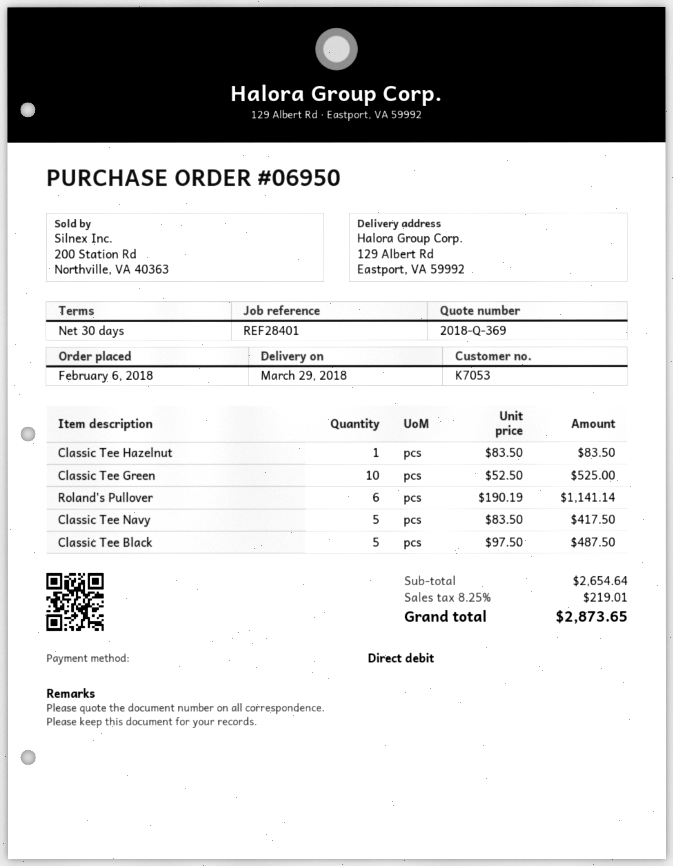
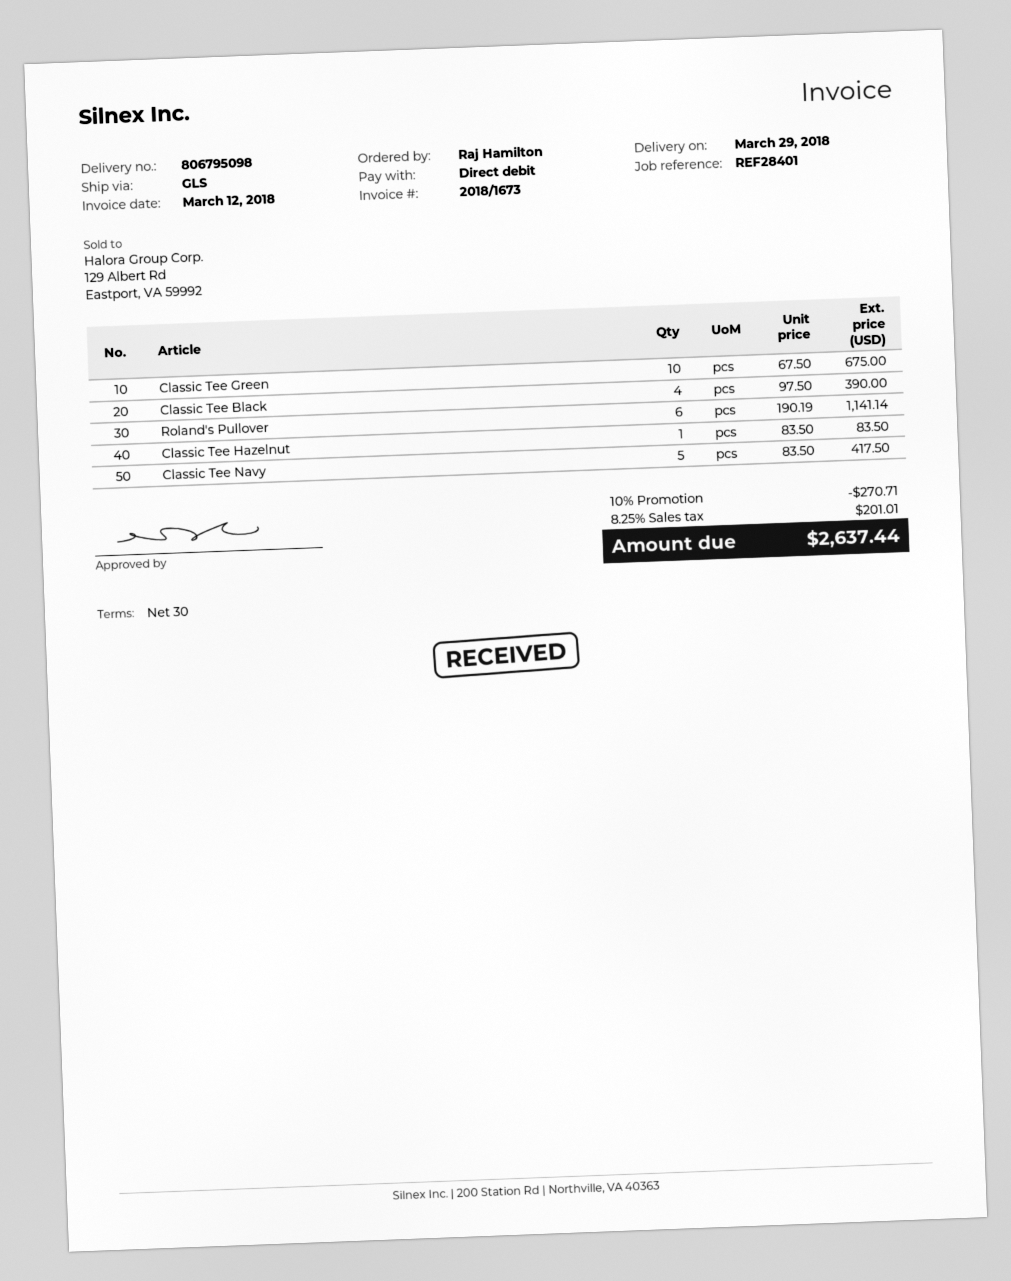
Classic Tee Green: 10 x 52.50 = 525.00 -> 10 x 67.50 = 675.00
Classic Tee Black: 5 x 97.50 = 487.50 -> 4 x 97.50 = 390.00
discount: none -> 10% = 270.71
tax: 8.25% = 219.01 -> 8.25% = 201.01
total: 2873.65 -> 2637.44

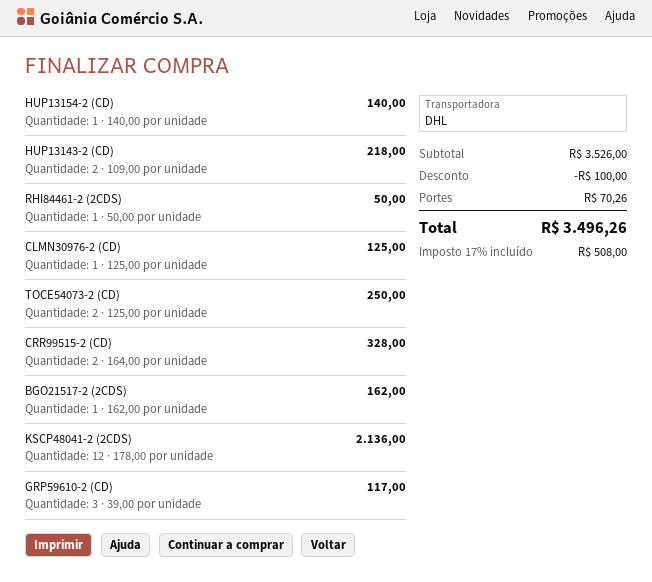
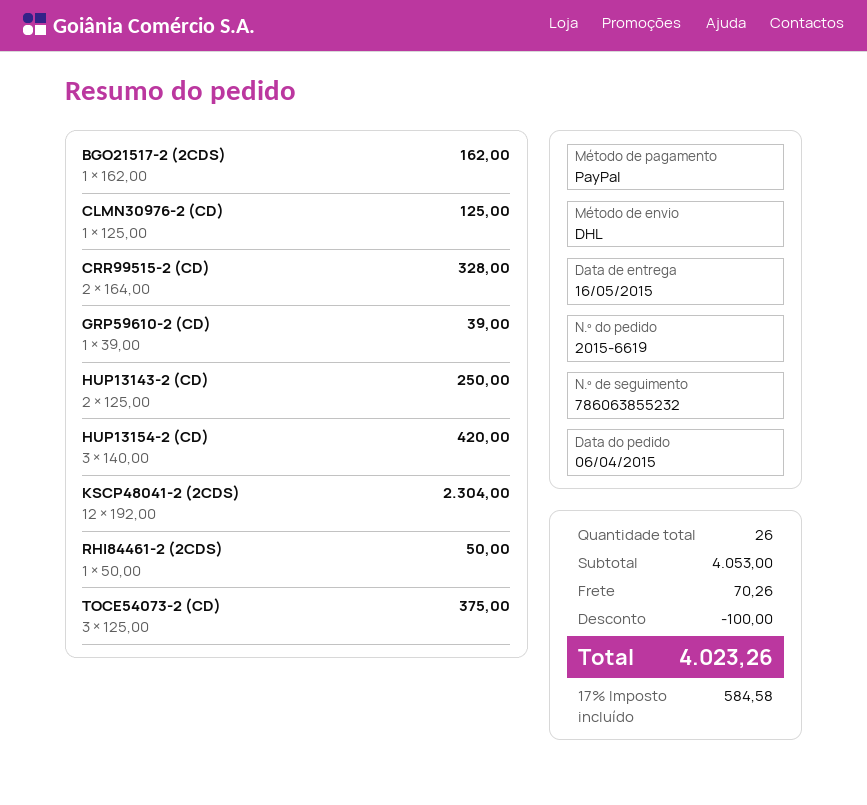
HUP13154-2 (CD): 1 x 140.00 = 140.00 -> 3 x 140.00 = 420.00
HUP13143-2 (CD): 2 x 109.00 = 218.00 -> 2 x 125.00 = 250.00
TOCE54073-2 (CD): 2 x 125.00 = 250.00 -> 3 x 125.00 = 375.00
KSCP48041-2 (2CDS): 12 x 178.00 = 2136.00 -> 12 x 192.00 = 2304.00
GRP59610-2 (CD): 3 x 39.00 = 117.00 -> 1 x 39.00 = 39.00
subtotal: 3526.00 -> 4053.00
tax: 17% = 508.00 -> 17% = 584.58
total: 3496.26 -> 4023.26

▶ _What you are asked to do_:
Leave out all pictures and retype precisely the lines that run from the line containing "discount: none -> 10% = 270.71" to the last line of the records.

▶ _Response to the task_:
discount: none -> 10% = 270.71
tax: 8.25% = 219.01 -> 8.25% = 201.01
total: 2873.65 -> 2637.44

HUP13154-2 (CD): 1 x 140.00 = 140.00 -> 3 x 140.00 = 420.00
HUP13143-2 (CD): 2 x 109.00 = 218.00 -> 2 x 125.00 = 250.00
TOCE54073-2 (CD): 2 x 125.00 = 250.00 -> 3 x 125.00 = 375.00
KSCP48041-2 (2CDS): 12 x 178.00 = 2136.00 -> 12 x 192.00 = 2304.00
GRP59610-2 (CD): 3 x 39.00 = 117.00 -> 1 x 39.00 = 39.00
subtotal: 3526.00 -> 4053.00
tax: 17% = 508.00 -> 17% = 584.58
total: 3496.26 -> 4023.26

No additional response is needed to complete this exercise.